This article was originally published here
J Alzheimers Dis. 2020 Nov 21. doi: 10.3233/JAD-200496. Online ahead of print.
BACKGROUND: The cerebrospinal fluid (CSF) biomarkers amyloid-β 1-42 (Aβ 42), total and phosphorylated tau (t-tau, p-tau) are increasingly used to assist in the clinical diagnosis of Alzheimer’s disease (AD). However, CSF biomarker levels can be affected by confounding factors.
OBJECTIVE: To investigate the association of white matter hyperintensities (WMHs) present in the brain with AD CSF biomarker levels.
METHODS: We included CSF biomarker and magnetic resonance imaging (MRI) data of 172 subjects (52 controls, 72 mild cognitive impairment (MCI), and 48 AD patients) from 9 European Memory Clinics. A computer aided detection system for standardized automated segmentation of WMHs was used on MRI scans to determine WMH volumes. Association of WMH volume with AD CSF biomarkers was determined using linear regression analysis.

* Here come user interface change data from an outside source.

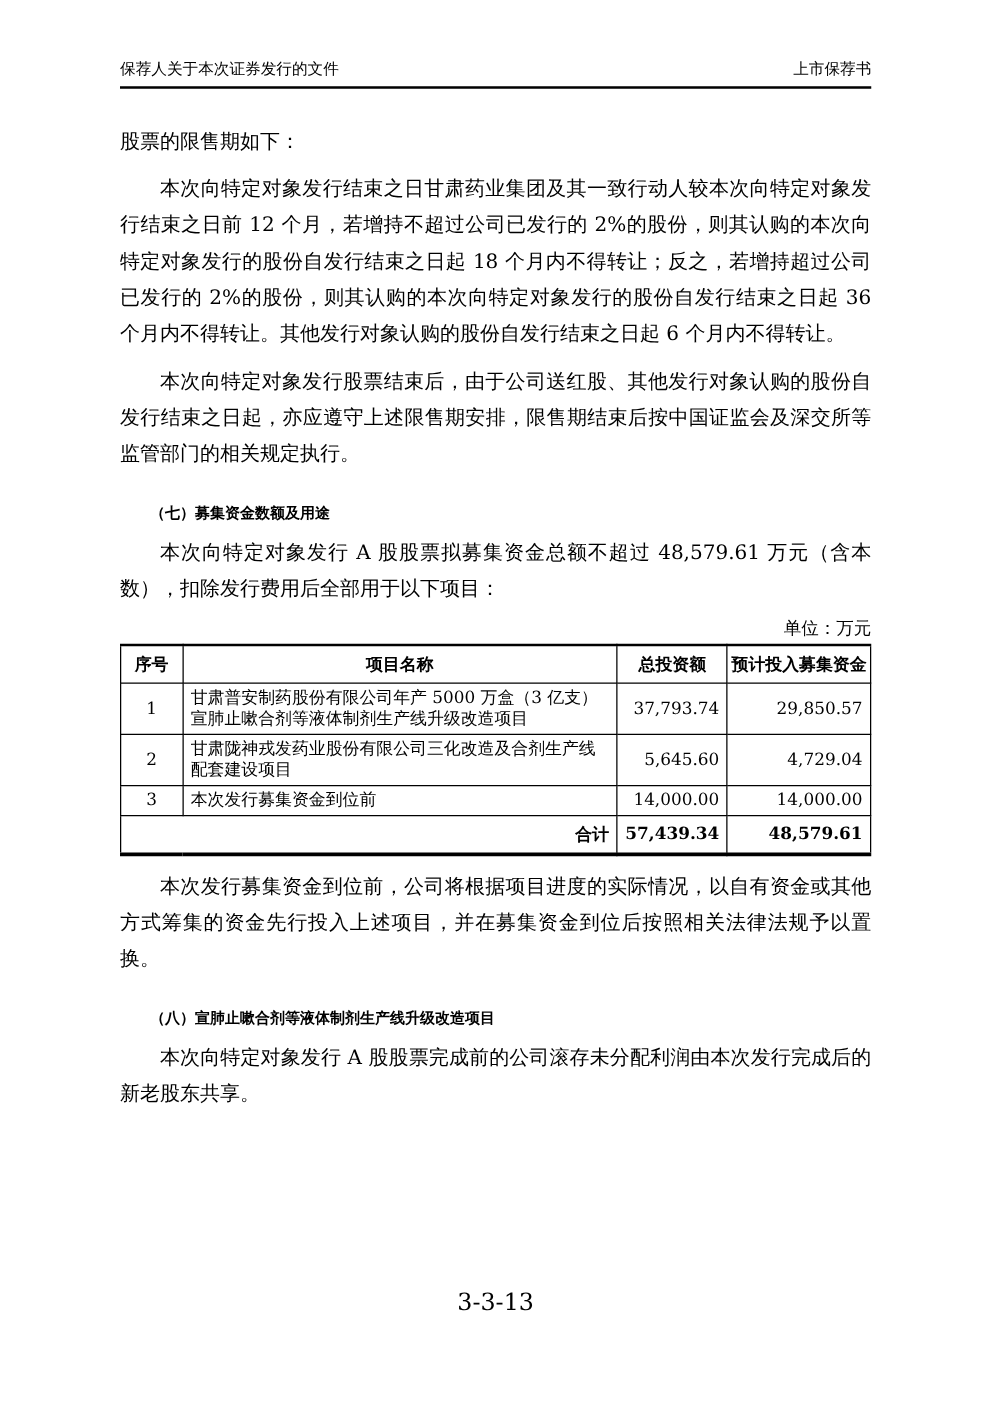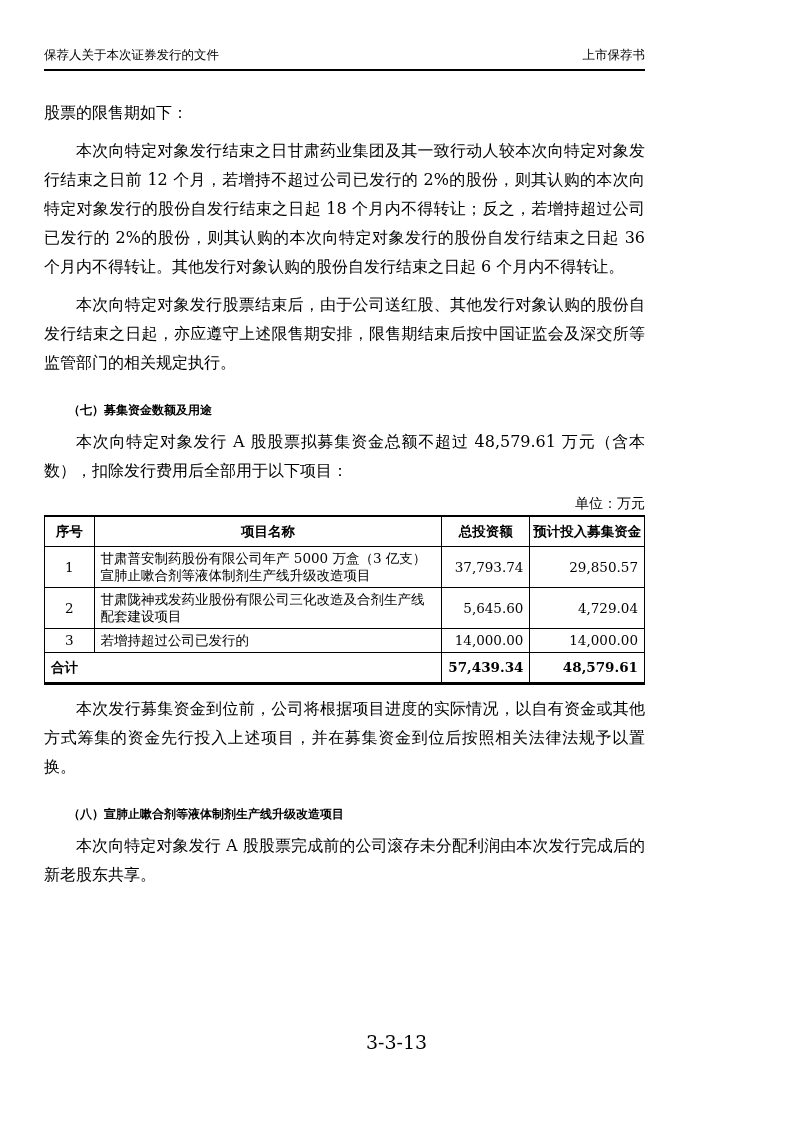--- a/index.html
+++ b/index.html
@@ -7,21 +7,21 @@
   .page {
     position: relative;
     width: 793px;
     height: 1122px;
     margin: 0 auto;
     background: #ffffff;
     color: #000000;
     font-family: "DejaVu Serif", "Liberation Serif", serif;
     overflow: hidden;
   }
-  .content { margin: 0 44px; width: 601px; }
+  .content { margin: 0 96px; width: 601px; }
 
   
   .running-header {
     display: flex;
     justify-content: space-between;
     align-items: flex-end;
     padding-top: 47px;
     padding-bottom: 7px;
     border-bottom: 2px solid #000;
     font-size: 12.5px;
@@ -77,21 +77,21 @@
     padding: 6px 2px;
   }
   td.c { text-align: center; }
   td.num { text-align: right; padding-right: 8px; }
   tr.total td {
     font-weight: bold;
     padding: 6px 6px;
   }
   tr.total td.label {
     font-family: "Liberation Sans", "DejaVu Sans", sans-serif;
-    text-align: left;
+    text-align: right;
     border-radius: 6px;
   }
   p.after-table { margin-top: 17px; }
 
   .page-footer {
     position: absolute;
     left: 0;
     top: 1031px;
     width: 100%;
     text-align: center;
@@ -144,21 +144,21 @@
           <td class="num">29,850.57</td>
         </tr>
         <tr>
           <td class="c">2</td>
           <td>甘肃陇神戎发药业股份有限公司三化改造及合剂生产线配套建设项目</td>
           <td class="num">5,645.60</td>
           <td class="num">4,729.04</td>
         </tr>
         <tr>
           <td class="c">3</td>
-          <td>若增持超过公司已发行的</td>
+          <td>本次发行募集资金到位前</td>
           <td class="num">14,000.00</td>
           <td class="num">14,000.00</td>
         </tr>
         <tr class="total">
           <td class="label" colspan="2">合计</td>
           <td class="num">57,439.34</td>
           <td class="num">48,579.61</td>
         </tr>
       </tbody>
     </table>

RESULTS: A small, negative association of CSF Aβ 42, but not p-tau and t-tau, levels with WMH volume was observed in the AD (r2 = 0.084, p = 0.046), but not the MCI and control groups, which was slightly increased when including the distance of WMHs to the ventricles in the analysis (r2 = 0.105, p = 0.025). Three global patterns of WMH distribution, either with 1) a low, 2) a peak close to the ventricles, or 3) a high, broadly-distributed WMH volume could be observed in brains of subjects in each diagnostic group.
CONCLUSION: Despite an association of WMH volume with CSF Aβ 42 levels in AD patients, the occurrence of WMHs is not accompanied by excess release of cellular proteins in the CSF, suggesting that WMHs are no major confounder for AD CSF biomarker assessment.